That thing they don't want pictures taken of looks like a radar to me. Based on your location, I'm guessing it's a military installation that was probably of particular strategic importance during the cold war.
Posted by Quentin on July 21st, 2010 at 2:18 AM
Another great article! :) Hope there aren't any spies reading your blog ;)

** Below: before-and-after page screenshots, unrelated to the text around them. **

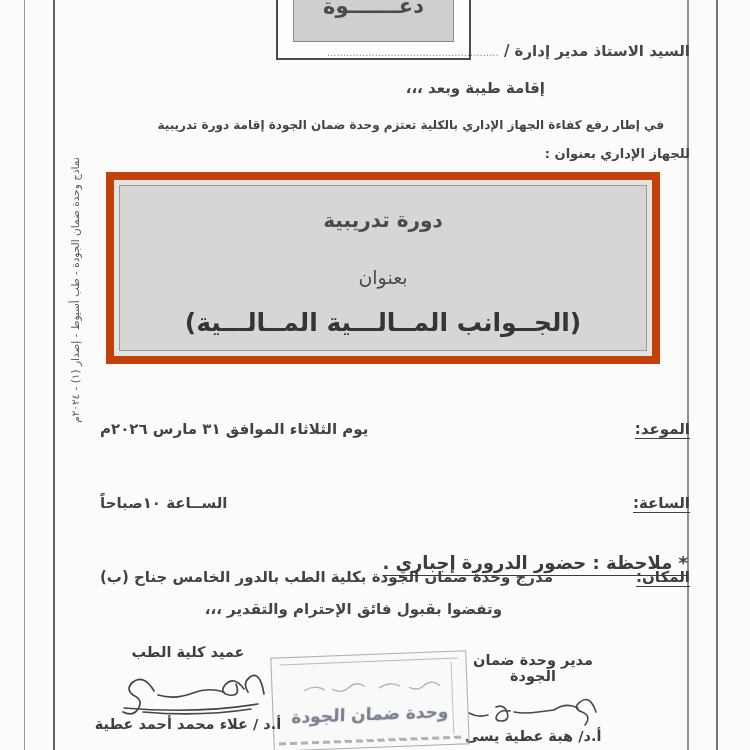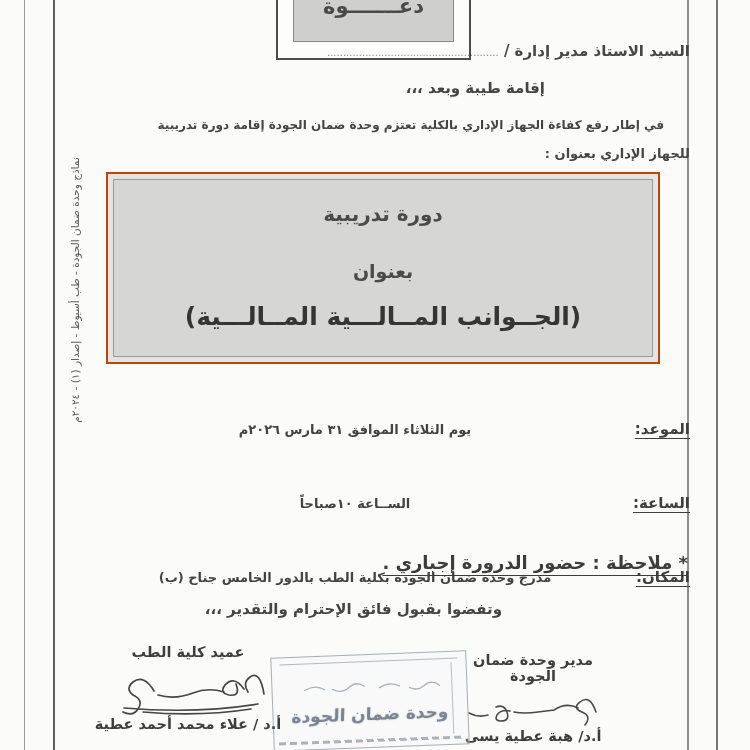--- a/index.html
+++ b/index.html
@@ -39,39 +39,39 @@
   }
   .addressee .dots{font-size:10px;letter-spacing:2px;color:#8a8a8a;font-weight:400;}
 
   .greeting{position:absolute;top:79px;right:205px;font-size:15px;font-weight:700;color:#454545;}
   .body1{position:absolute;top:110px;right:86px;font-size:12px;font-weight:700;color:#454545;margin-top:8px;}
   .body2{position:absolute;top:146px;right:60px;font-size:13px;font-weight:700;color:#454545;}
 
   
   .course-outer{
     position:absolute;left:106px;top:172px;width:554px;height:192px;
-    border:2px solid #c2410c;background:#e4e4e2;box-sizing:border-box;padding:5px;
+    border:8px solid #c2410c;background:#e4e4e2;box-sizing:border-box;padding:5px;
   }
   .course-inner{
     width:100%;height:100%;box-sizing:border-box;
     background:#d6d6d4;border:1px solid #9a9a98;
     display:flex;flex-direction:column;align-items:center;
   }
   .course-kind{margin-top:22px;font-size:20px;font-weight:600;color:#4a4a4a;}
-  .course-label{margin-top:34px;font-size:19px;font-weight:700;color:#4a4a4a;}
+  .course-label{margin-top:34px;font-size:19px;font-weight:400;color:#4a4a4a;}
   .course-title{margin-top:20px;font-size:25px;font-weight:800;color:#353535;letter-spacing:0;}
 
   
   .details{position:absolute;top:390px;right:60px;left:100px;}
   .drow{display:flex;align-items:baseline;margin-bottom:26px;}
   .dlabel{
     width:80px;flex:0 0 80px;font-size:15px;font-weight:800;color:#3f3f3f;
     text-decoration:underline;text-underline-offset:4px;margin-top:30px;
   }
-  .dvalue{flex:1;text-align:center;font-size:13px;font-weight:700;color:#434343;}
+  .dvalue{flex:1;text-align:left;font-size:15px;font-weight:700;color:#434343;}
 
   .note{
     position:absolute;top:552px;right:62px;
     font-size:18px;font-weight:800;color:#3c3c3c;
     text-decoration:underline;text-underline-offset:6px;
   }
   .closing{position:absolute;top:600px;right:248px;font-size:15px;font-weight:700;color:#454545;}
 
   
   .sig-block{position:absolute;text-align:center;}

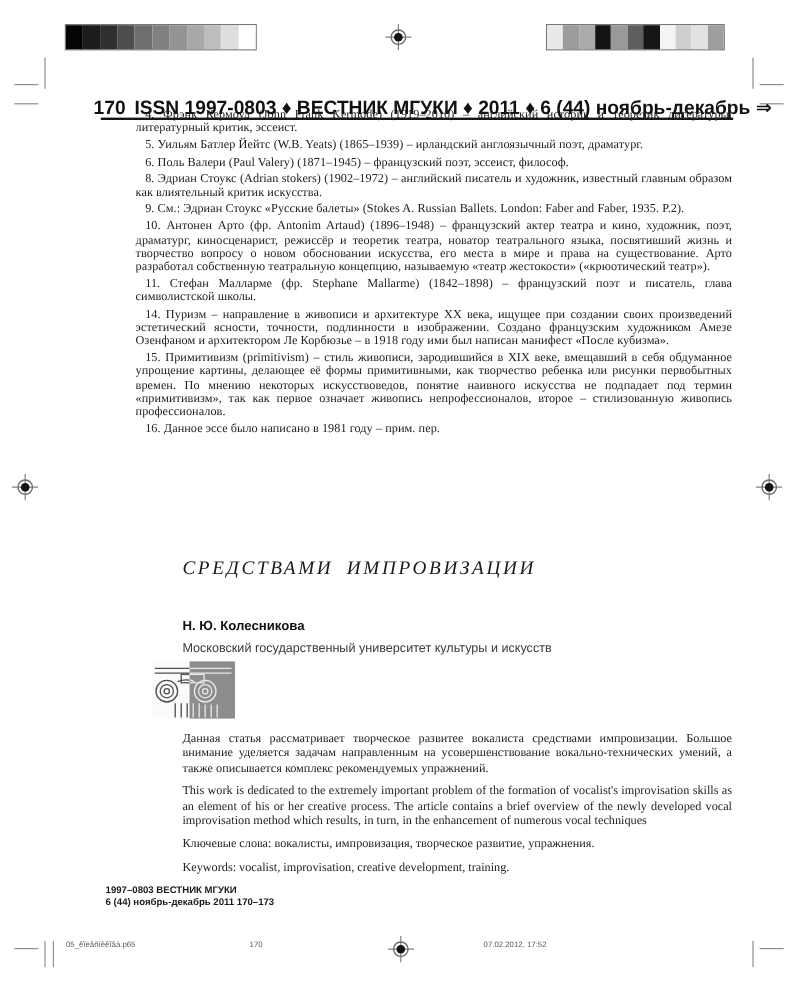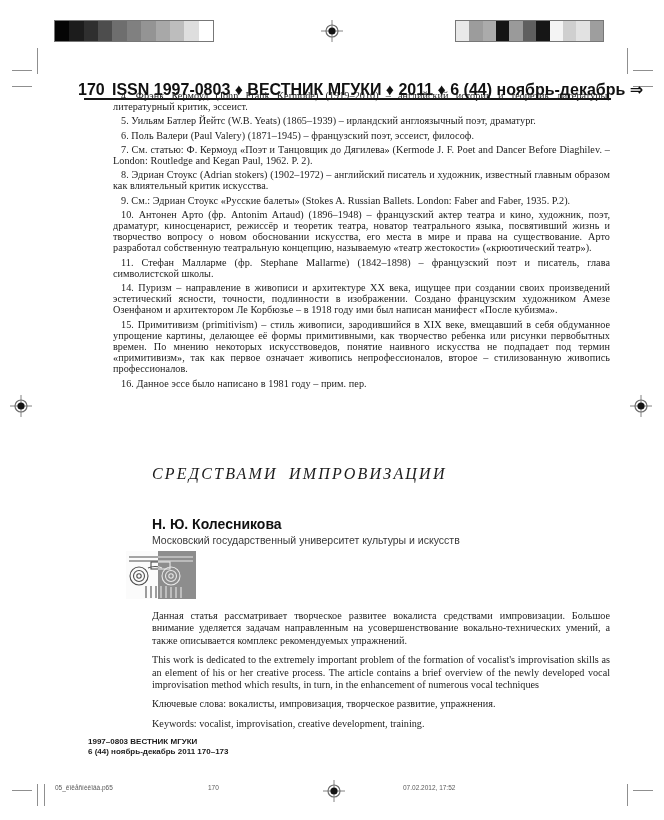--- a/index.html
+++ b/index.html
@@ -26,21 +26,21 @@
   .footnotes{left:113px;top:90px;width:497px;height:354px;overflow:hidden;}
   .footnotes p{
     margin:0 0 3px 0;font-size:10.2px;line-height:11.2px;text-align:justify;
     text-indent:8px;letter-spacing:0.05px;color:#222;
   }
 
   
   .title{left:152px;top:463px;width:440px;font-style:italic;font-size:16px;
     line-height:22px;letter-spacing:2.2px;word-spacing:5px;color:#1a1a1a;}
   .author{left:152px;top:516px;font-family:"Liberation Sans","DejaVu Sans",sans-serif;
-    font-weight:bold;font-size:14px;color:#111;}
+    font-weight:bold;font-size:11px;color:#111;}
   .affil{left:152px;top:534px;font-family:"Liberation Sans","DejaVu Sans",sans-serif;
     font-size:10.5px;color:#3a3a3a;}
   .capital{left:126px;top:551px;width:70px;height:48px;}
 
   
   .abstracts{left:152px;top:610px;width:458px;}
   .abstracts p{margin:0 0 7px 0;font-size:10.2px;line-height:12.4px;text-align:justify;color:#242424;}
 
   
   .footer{left:88px;top:737px;font-family:"Liberation Sans","DejaVu Sans",sans-serif;
@@ -118,21 +118,20 @@
 
 <div class="abs header">
   <span class="pnum">170</span><span>ISSN 1997-0803 ♦ ВЕСТНИК МГУКИ ♦ 2011 ♦ 6 (44) ноябрь-декабрь ⇒</span>
 </div>
 <div class="abs rule"></div>
 
 <section class="abs footnotes">
   <p>4. Фрэнк Кермоуд (John Frank Kermode) (1919–2010) – английский историк и теоретик литературы, литературный критик, эссеист.</p>
   <p>5. Уильям Батлер Йейтс (W.B. Yeats) (1865–1939) – ирландский англоязычный поэт, драматург.</p>
   <p>6. Поль Валери (Paul Valery) (1871–1945) – французский поэт, эссеист, философ.</p>
-  <p>7. См. статью: Ф. Кермоуд «Поэт и Танцовщик до Дягилева» (Kermode J. F. Poet and Dancer Before Diaghilev. – London: Routledge and Kegan Paul, 1962. P. 2).</p>
   <p>8. Эдриан Стоукс (Adrian stokers) (1902–1972) – английский писатель и художник, известный главным образом как влиятельный критик искусства.</p>
   <p>9. См.: Эдриан Стоукс «Русские балеты» (Stokes A. Russian Ballets. London: Faber and Faber, 1935. P.2).</p>
   <p>10. Антонен Арто (фр. Antonim Artaud) (1896–1948) – французский актер театра и кино, художник, поэт, драматург, киносценарист, режиссёр и теоретик театра, новатор театрального языка, посвятивший жизнь и творчество вопросу о новом обосновании искусства, его места в мире и права на существование. Арто разработал собственную театральную концепцию, называемую «театр жестокости» («крюотический театр»).</p>
   <p>11. Стефан Малларме (фр. Stephane Mallarme) (1842–1898) – французский поэт и писатель, глава символистской школы.</p>
   <p>14. Пуризм – направление в живописи и архитектуре XX века, ищущее при создании своих произведений эстетический ясности, точности, подлинности в изображении. Создано французским художником Амезе Озенфаном и архитектором Ле Корбюзье – в 1918 году ими был написан манифест «После кубизма».</p>
   <p>15. Примитивизм (primitivism) – стиль живописи, зародившийся в XIX веке, вмещавший в себя обдуманное упрощение картины, делающее её формы примитивными, как творчество ребенка или рисунки первобытных времен. По мнению некоторых искусствоведов, понятие наивного искусства не подпадает под термин «примитивизм», так как первое означает живопись непрофессионалов, второе – стилизованную живопись профессионалов.</p>
   <p>16. Данное эссе было написано в 1981 году – прим. пер.</p>
 </section>
 
 <div class="abs title">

Those pancakes are making me feel hungry! :)
Posted by Tony on July 21st, 2010 at 10:01 AM
Quentin is right -- your photo shows a highly secret missile-defense radar installation run by the United States. It is not a Cold War relic, but still a strategically important site. You can read about it here: http://www.fas.org/spp/military/program/track/980404-have-stare.htm

You might want to take the picture down, since it could theoretically be used in some perverse way to detain you while you are in Russia. It sounds a little paranoid, I know, but stranger things have happened in Russia.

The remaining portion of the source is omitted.